Should you fail by losing your entire power grid or all of your mechs, that timeline is terminated and you’ll be forced to begin again. In the case where the game ends as a result of a depleted power grid, any remaining pilots will attempt to evacuate the timeline and return home. But as a result of your depleted power, only one can return; forcing players to choose only one of their surviving pilots to live on.

Breach Screenshot 2018.03.07 -

Thankfully, each completed mission, or region on the map, will grant essential rewards. Indicated by symbols on each location, players will earn reputation (denoted by stars), energy restored to their power grid (denoted by a lightning bolt), or a reactor core (mech upgrade).
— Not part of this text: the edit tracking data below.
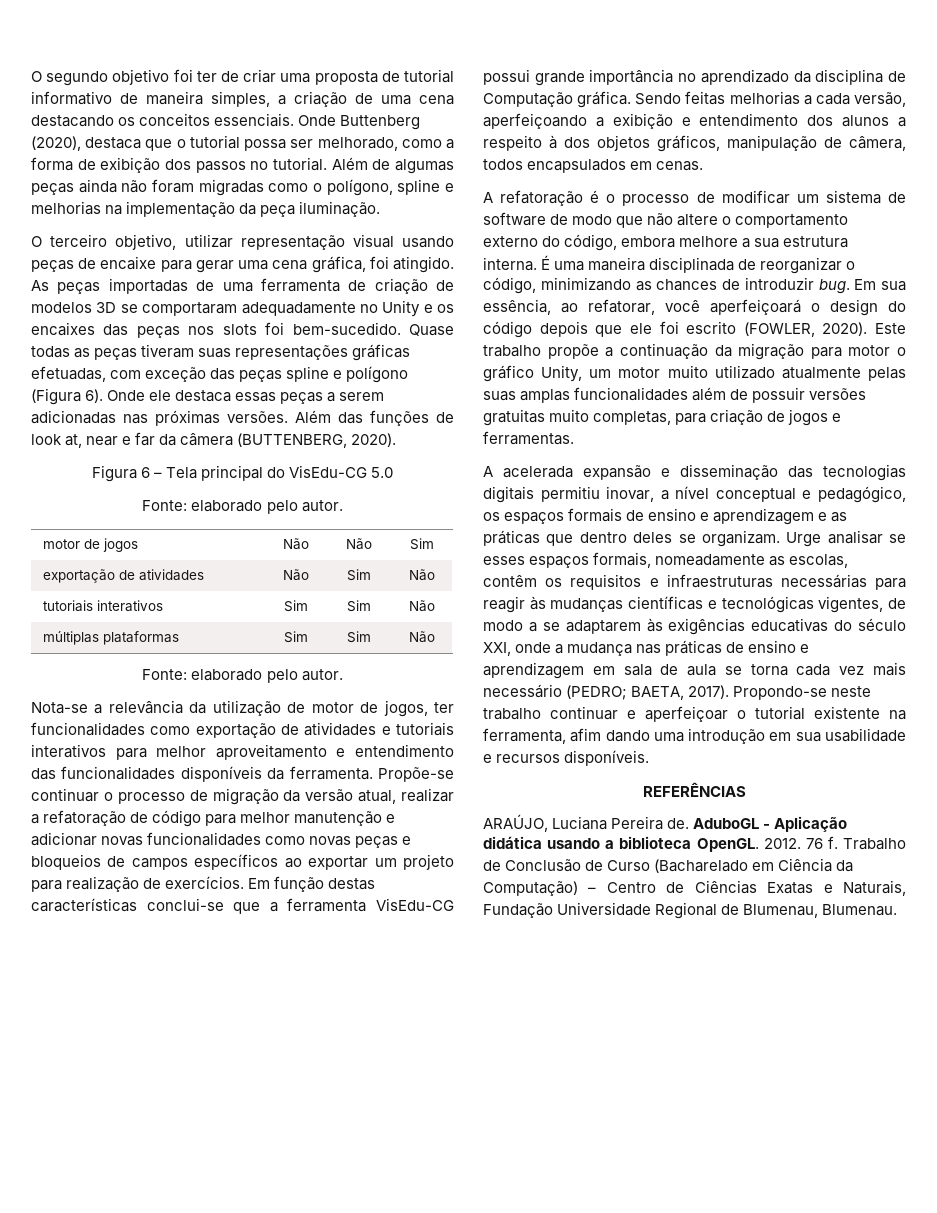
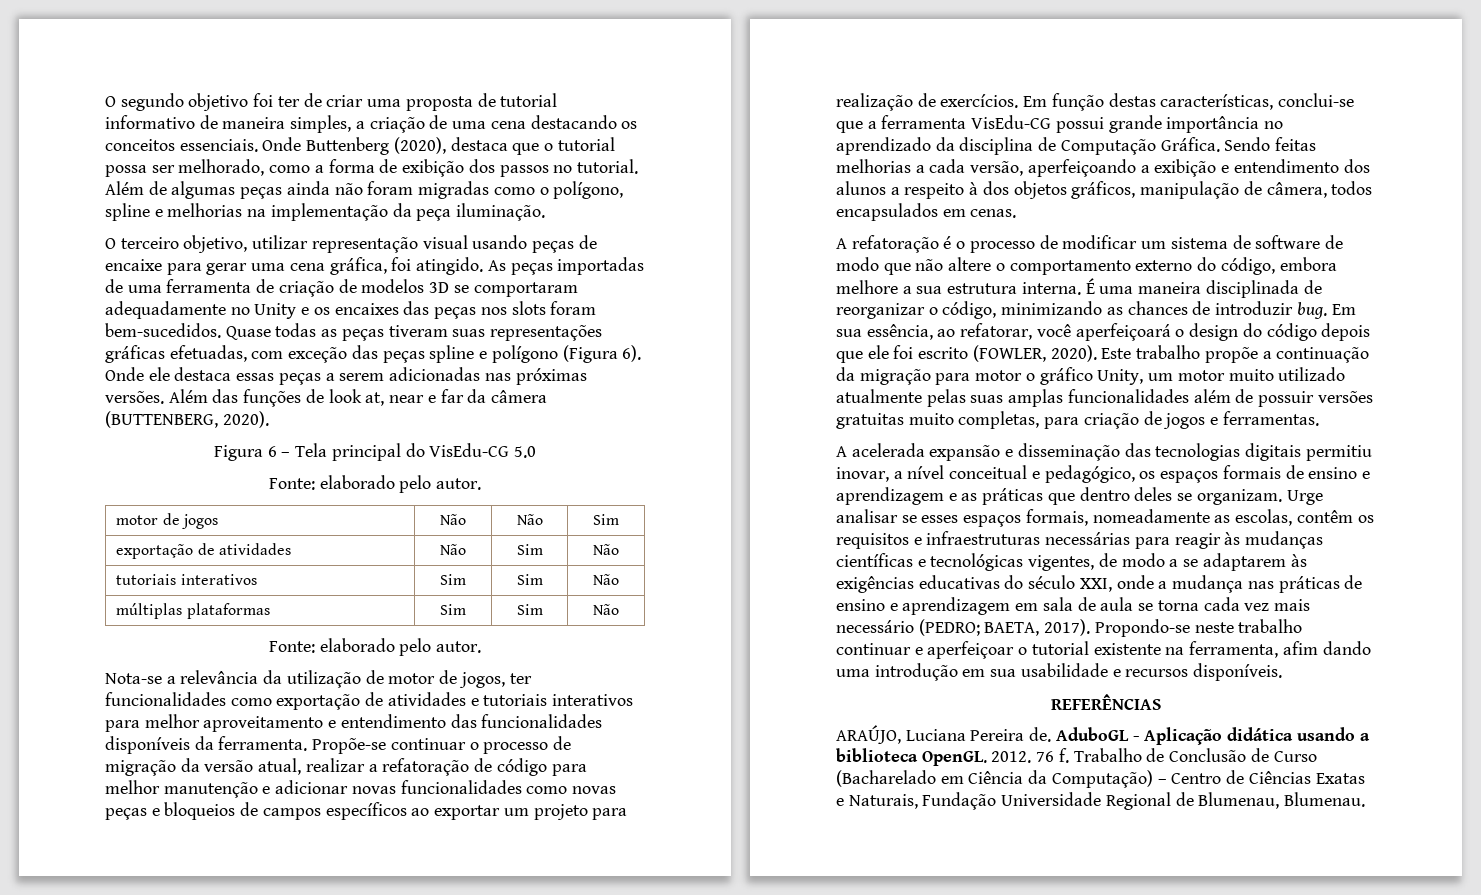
- As peças importadas de uma ferramenta de criação de modelos 3D se comportaram adequadamente no Unity e os encaixes das peças nos slots foi bem-sucedido.
+ As peças importadas de uma ferramenta de criação de modelos 3D se comportaram adequadamente no Unity e os encaixes das peças nos slots foram bem-sucedidos.
- Em função destas características conclui-se que a ferramenta VisEdu-CG possui grande importância no aprendizado da disciplina de Computação gráfica.
+ Em função destas características, conclui-se que a ferramenta VisEdu-CG possui grande importância no aprendizado da disciplina de Computação Gráfica.
- A acelerada expansão e disseminação das tecnologias digitais permitiu inovar, a nível conceptual e pedagógico, os espaços formais de ensino e aprendizagem e as práticas que dentro deles se organizam.
+ A acelerada expansão e disseminação das tecnologias digitais permitiu inovar, a nível conceitual e pedagógico, os espaços formais de ensino e aprendizagem e as práticas que dentro deles se organizam.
However, each of these rewards are earned only by completing specific objectives while on the mission. Simply completing the mission is not enough to earn bonuses.

The game is comprised of four main islands, followed by a smaller one where the final battle takes place. Players can choose to complete islands in any order they desire. Once an island has been selected, players will progress through it, completing one region at a time. After completing the several regions, the local Vek leader will emerge, closing remaining regions, and beginning a boss scenario. If players are able to survive the Vek leader, they are granted the opportunity to exchange reputation for valuable power-ups before moving onto the next island.

Breach Screenshot 2018.03.07 -

Each new island will introduce unique terrain types that will provide players with new strategic options necessary to succeed. Like the ice that will wear down as characters occupy tiles until it breaks, dropping Vek into an icy bath below. Or the caustic A.C.I.D that weakens defense, nearly doubling damage to those afflicted.

Into The Breach is a fantastic game for any one who considers themselves a strategist, or simply wants a quick drop-in drop-out experience. It is most certainly a difficult game, but difficulty settings will provide relief for players who don’t want to be annihilated.  The wide array of playable characters and enemies keep the game fresh and give players unparalleled variety. In classic Subset Games fashion, detailed pixel art makes otherwise simple visuals, a real treat. As of right now, Into The Breach is being offered at $14.99 on Steam and is worth every cent.

Graphics: 8.0

The simple pixel art is an absolute delight.

Gameplay: 9.0

After sinking twelve hours in, there’s still plenty to discover.

Sound: 6.0

Music and sound effects are pretty forgettable.

Fun Factor: 8.5

Mothra meets Pacific Rim on a chess board. What else needs to be said?

Final Verdict: 8.5

Into The Breach is available now on PC.

A copy of Into The Breach was provided by the publisher.